Context Check Description
linaro-tcwg-bot/tcwg_gcc_build--master-arm fail Patch failed to apply
linaro-tcwg-bot/tcwg_gcc_build--master-aarch64 fail Patch failed to apply

Commit Message

Aleksandar Rakic Jan. 31, 2025, 5:13 p.m. UTC
  From: Mihailo Stojanovic <mihailo.stojanovic@rt-rk.com>

This adds the custom MIPS-specific modulo by power of two expander,
which uses a modified algorithm, tailored to MIPS instruction set.

gcc/

    * config/mips/mips-protos.h (mips_expand_mod_pow2): New prototype.
    * config/mips/mips.cc (mips_rtx_costs): Don't force power of two
    constants into registers during modulo operations.
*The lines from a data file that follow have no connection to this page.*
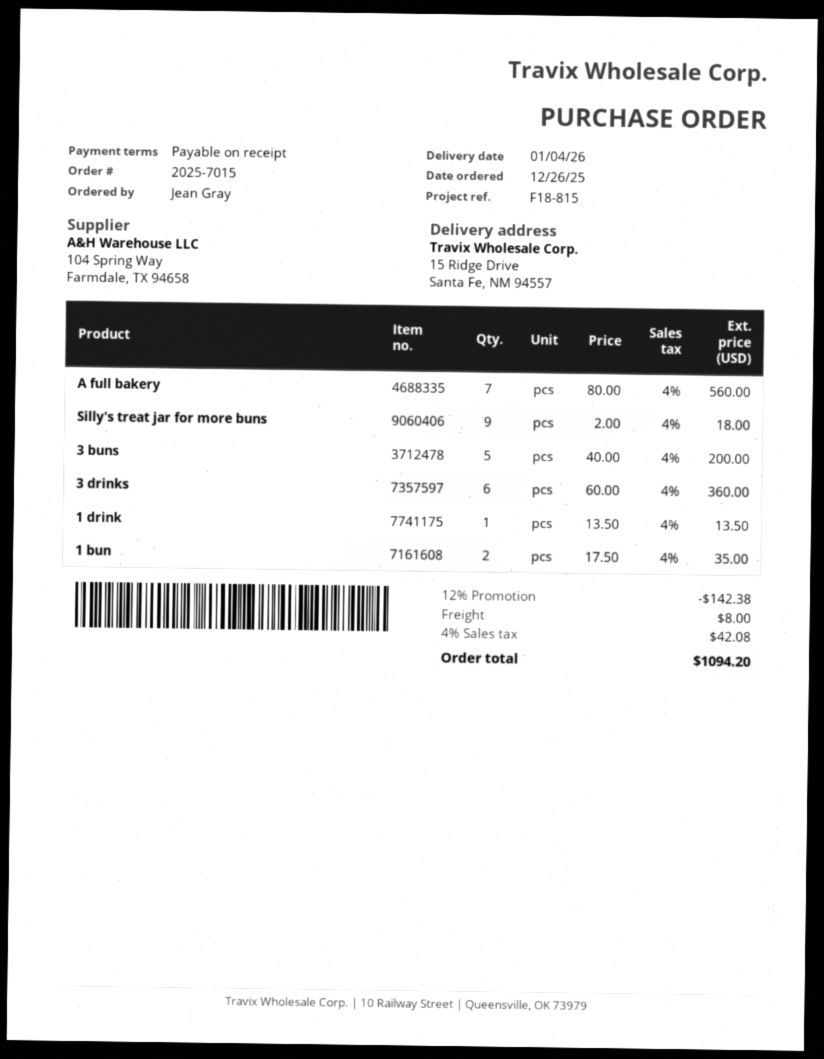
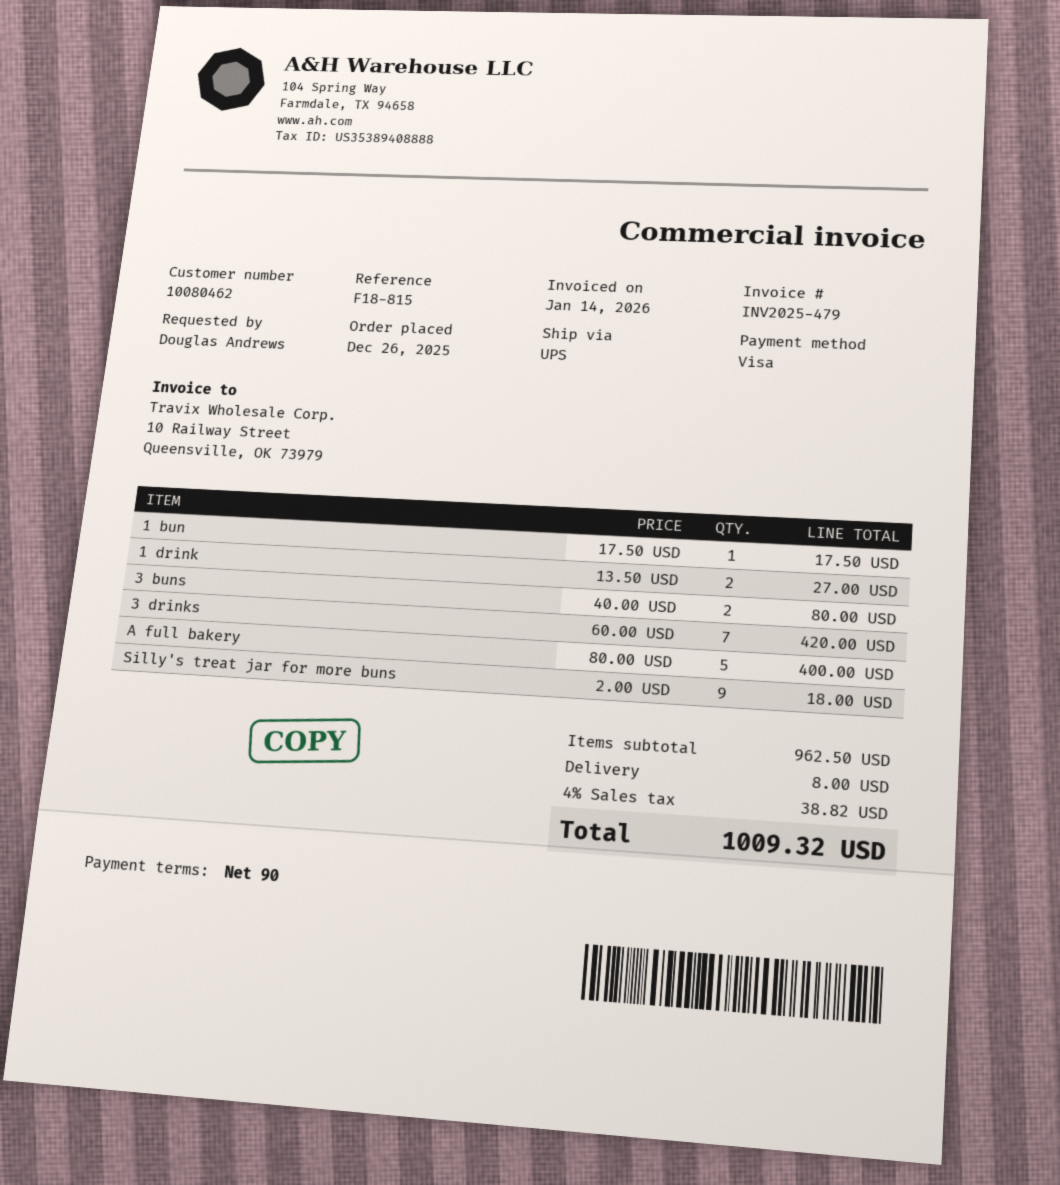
payment terms: on receipt -> 90 days
ordered by: Jean Gray -> Douglas Andrews
A full bakery: 7 x 80.00 = 560.00 -> 5 x 80.00 = 400.00
3 buns: 5 x 40.00 = 200.00 -> 2 x 40.00 = 80.00
3 drinks: 6 x 60.00 = 360.00 -> 7 x 60.00 = 420.00
1 drink: 1 x 13.50 = 13.50 -> 2 x 13.50 = 27.00
1 bun: 2 x 17.50 = 35.00 -> 1 x 17.50 = 17.50
discount: 12% = 142.38 -> none
tax: 4% = 42.08 -> 4% = 38.82
total: 1094.20 -> 1009.32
Modify the cost
    modulo by power of two.
    (mips_expand_mod_pow2): New expander for modulo by power of two of
    64-bit values on 32-bit targets.
    * config/mips/mips.md (define_expand "<u>mod<mode>3"): Separate
    define_expand for "<u>mod<mode>3" from the define_insn and call the
    new expander for 64-bit values on 32-bit targets.
    (define_insn "*<u>mod<mode>3"): Add * to the pattern name to avoid
    clash with the define_expand pattern.

gcc/testsuite/

    * gcc.target/mips/mod-pow2.c: New test.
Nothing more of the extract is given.